# Another Julidochromis ID



## Jack Stone (Nov 29, 2010)

Howzit,

I think these Julies have paired off, comfortably staying together in a 60cm tank but no fry yet.
Just not sure what species they are, any ideas?


















Just split up and gotten rid of the old Julidochromis pair who were said to be hybrids.
Hoping to breed some quality Julies and not sure if I should be hanging onto this "pair" or not.


----------



## m1ke715m (Jul 26, 2012)

pics dont load


----------



## nmcichlid-aholic (Mar 23, 2011)

To be honest with you, I think these look like a hybrid, too - maybe J. marlieri X J. transcriptus. Even if you could nail them down as a pure marlieri or other, without the collection point attached (ie: Burundi, Samazi, etc.), they would be less than ideal breeding stock. Most serious hobbyists want to know which area of the lake the species came from. If you are serious about a breeding project, you need to order a specific species with known origins to begin with.


----------



## 24Tropheus (Jun 21, 2006)

nmcichlid-aholic said:


> To be honest with you, I think these look like a hybrid, too - maybe J. marlieri X J. transcriptus. Even if you could nail them down as a pure marlieri or other, without the collection point attached (ie: Burundi, Samazi, etc.), they would be less than ideal breeding stock. Most serious hobbyists want to know which area of the lake the species came from. If you are serious about a breeding project, you need to order a specific species with known origins to begin with.


+1.
They could I guess be a variant I have not seen before (some may be hard or imposible to pop into the current species) but without the variant info you assume man made hybrid.

All the best James


----------



## m1ke715m (Jul 26, 2012)

the problem with julies is that they are often labled wrong.. gombes are marlieris but often sold as transcriptus... the most important thing to get is the collection point when it comes to transcriptus vs marlieri


----------



## Fogelhund (Dec 3, 2002)

If I had to make a guess, I'd suggest that these are marlieri Gombe x transcriptus hybrids.


----------



## noki (Jun 13, 2003)

Yes, it is difficult to know for sure, and even the scientific data has been very confused over the years. Apparently many of the traditional lines of Julies have been either mixed races or misidentified over the years, unfortunately.

If they did get large, you could call them Marlieri. If they stay small, not sure what you could call them other than generic "Transcriptus", not sure you will ever get "the antwoord". Sorry, not sure these would qualify as "quality" stock.

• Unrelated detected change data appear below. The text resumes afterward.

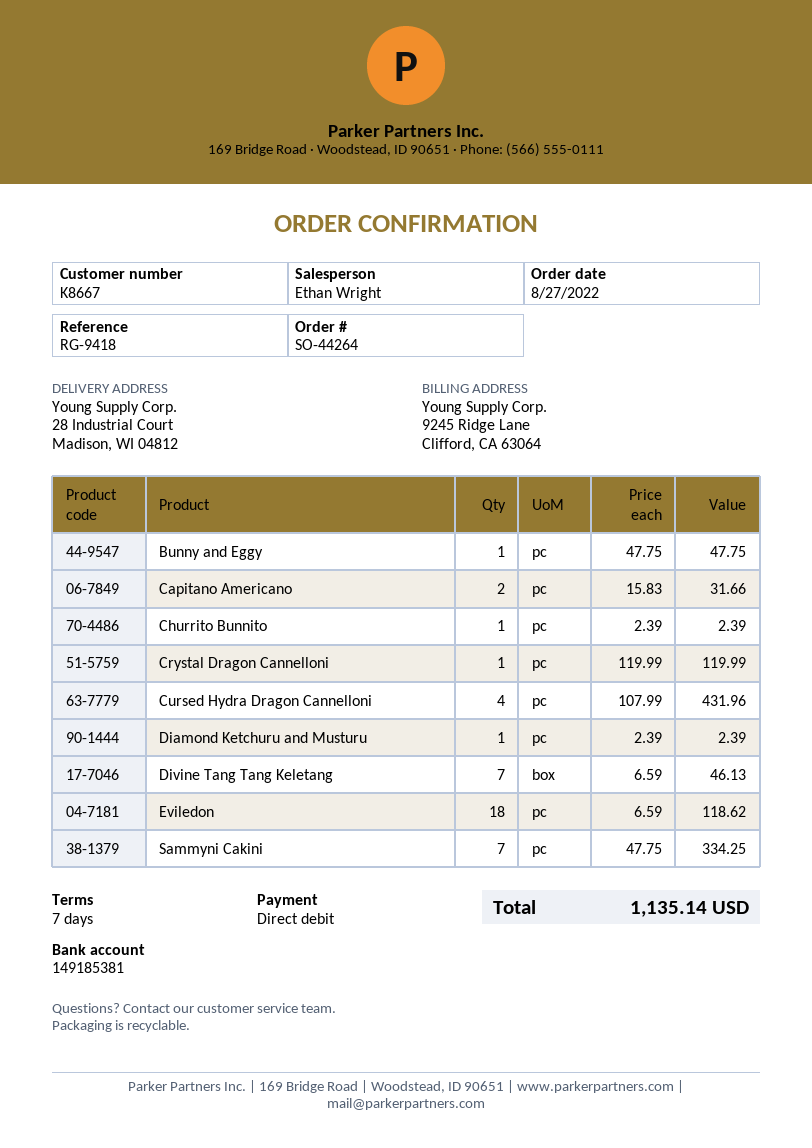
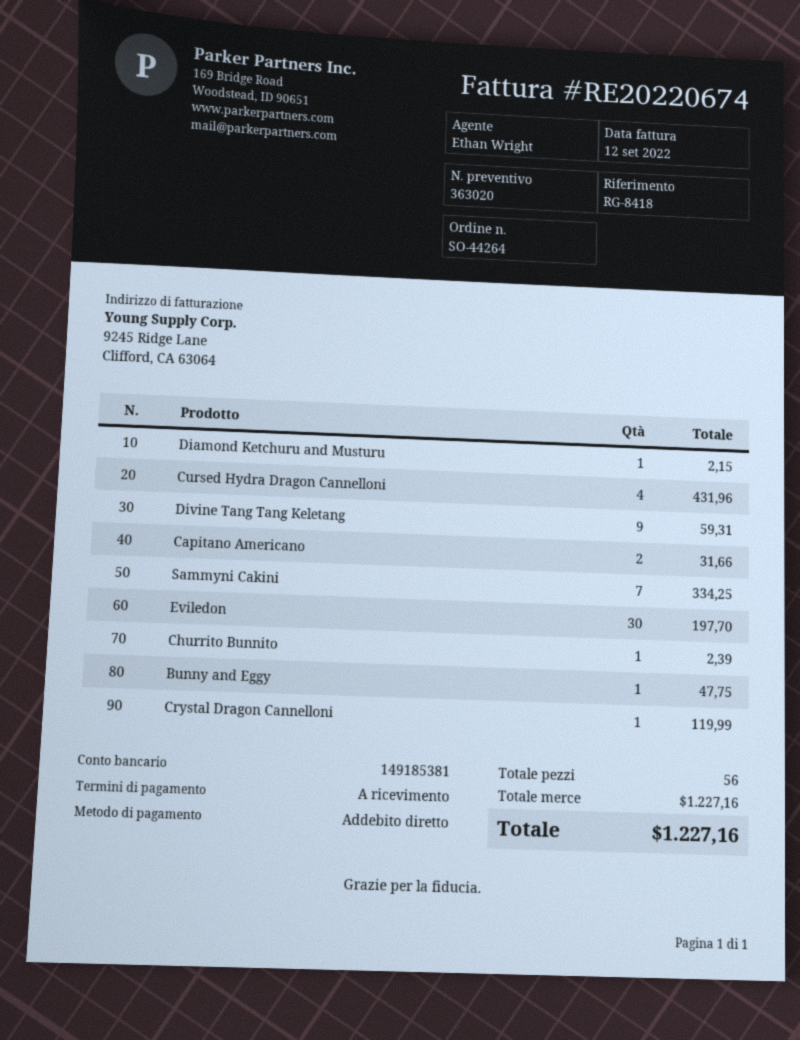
payment terms: 7 days -> on receipt
reference: RG-9418 -> RG-8418
Diamond Ketchuru and Musturu: 1 for 2.39 -> 1 for 2.15
Divine Tang Tang Keletang: 7 for 46.13 -> 9 for 59.31
Eviledon: 18 for 118.62 -> 30 for 197.70
total: 1135.14 -> 1227.16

Were they sold under a name other than just Julidochromis?


----------



## m1ke715m (Jul 26, 2012)

thats not what ad konings says the difference in transcriptus vs marlieri is in the book... he says that its the lines or absence of lines on the face that seperates them


----------



## 24Tropheus (Jun 21, 2006)

m1ke715m said:


> thats not what ad konings says the difference in transcriptus vs marlieri is in the book... he says that its the lines or absence of lines on the face that seperates them


Yep but we are talking wild stock there. Sadly in captivity its prob more complex due to new hybrids and variant crosses.
I have seen so called J.transcriptus for sale with this under eye line but I do not trust em to be pure anything.

All the best James


----------



## Jack Stone (Nov 29, 2010)

Okay guys... shot a lot for the replies...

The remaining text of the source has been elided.